15 Septembre, 2017, 20:36 | Auteur: Stephane Girardot
  • Gérald Darmanin

"Pour plus de fermeté et d'efficacité, nous allons fermer, au 31 décembre, le Service de traitement des déclarations rectificatives (STDR), qui permettait depuis 2013 aux contribuables qui avaient des avoirs non déclarés à l'étranger de régulariser leur situation, avec des pénalités réduites", a annoncé le ministre. Depuis, il a étudié plus de 50 000 dossiers, qui représentent plus de 32 milliards d'euros d'avoirs.

Selon lui, "La France a laissé quatre ans et demi à ces contribuables et c'est assez". Un délai de grâce qui sera sans doute exploité par les évadés fiscaux avant qu'il ne soit trop tard pour eux. "Ce bureau a eu son utilité, conclut donc Gérald Darmanin mais aujourd'hui, il ne l'a plus". " Nous n'allons plus nous contenter de simples déclarations", a expliqué le ministre, demandant " plus d'investissement dans des projets informatiques et technologiques " pour jouer à armes égales avec les fraudeurs. L'idée du gouvernement n'est évidemment pas de renoncer à la lutte contre la fraude fiscale.

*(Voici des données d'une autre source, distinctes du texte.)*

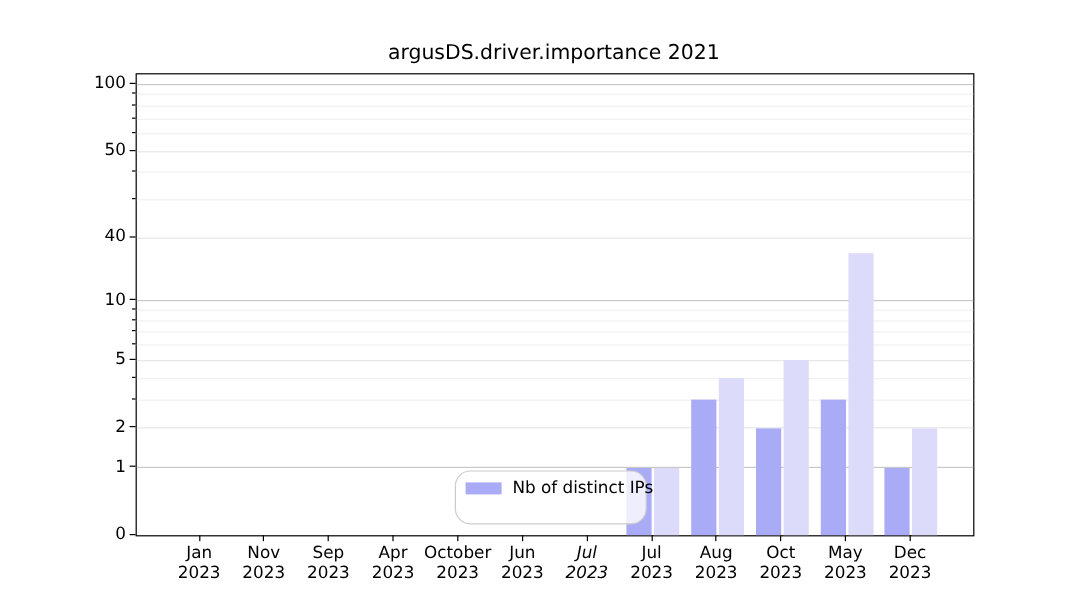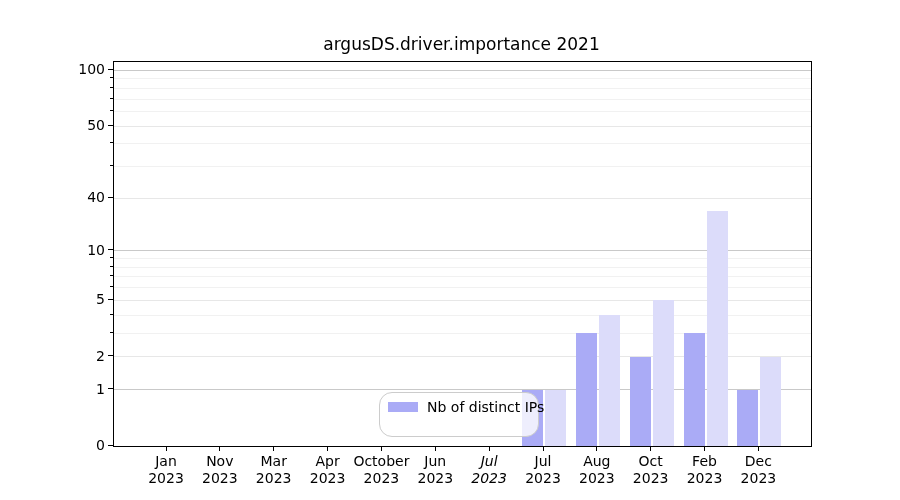"Mar" div { text: Mar -> Sep }
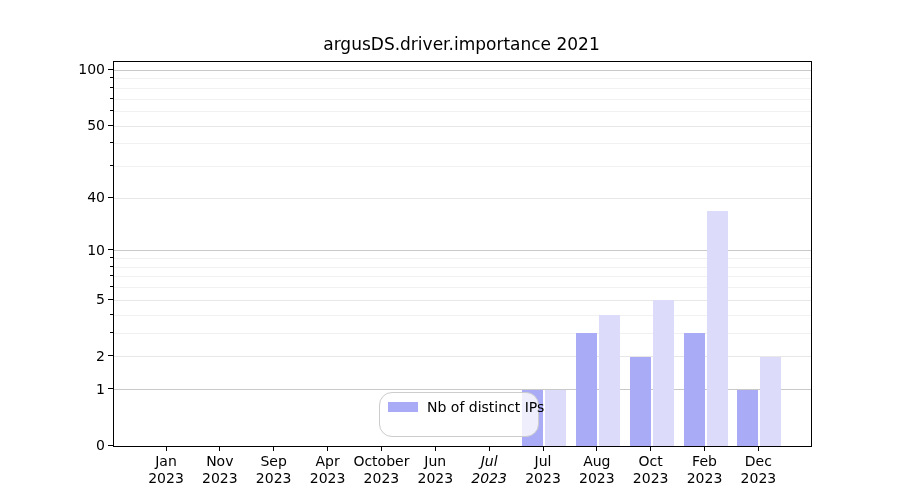"Feb" div { text: Feb -> May }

"Avec l'entrée en vigueur de l'échange automatique d'informations bancaires, le cadre international permettra à la France d'avoir des moyens puissants pour détecter les fraudeurs". Le gouvernement compte désormais muscler les services de renseignement à Bercy pour traquer les fraudeurs. "Tout cela permet à l'Etat de récupérer des sommes dues, afin de mener les politiques publiques pour tous les Français". Mais il met en garde: "attention, ne croyons pas que cette seule lutte permettra de combler nos déficits". C'est le ministre de l'Action et des comptes publics lui-même qui l'annonce, ce vendredi, dans un entretien au quotidien Libération.

Bercy, qui avait renforcé en 2016 les pénalités prévues pour les "repentis fiscaux", avait prévu de fermer à terme cette cellule, estimant qu'elle n'avait "pas vocation à durer éternellement".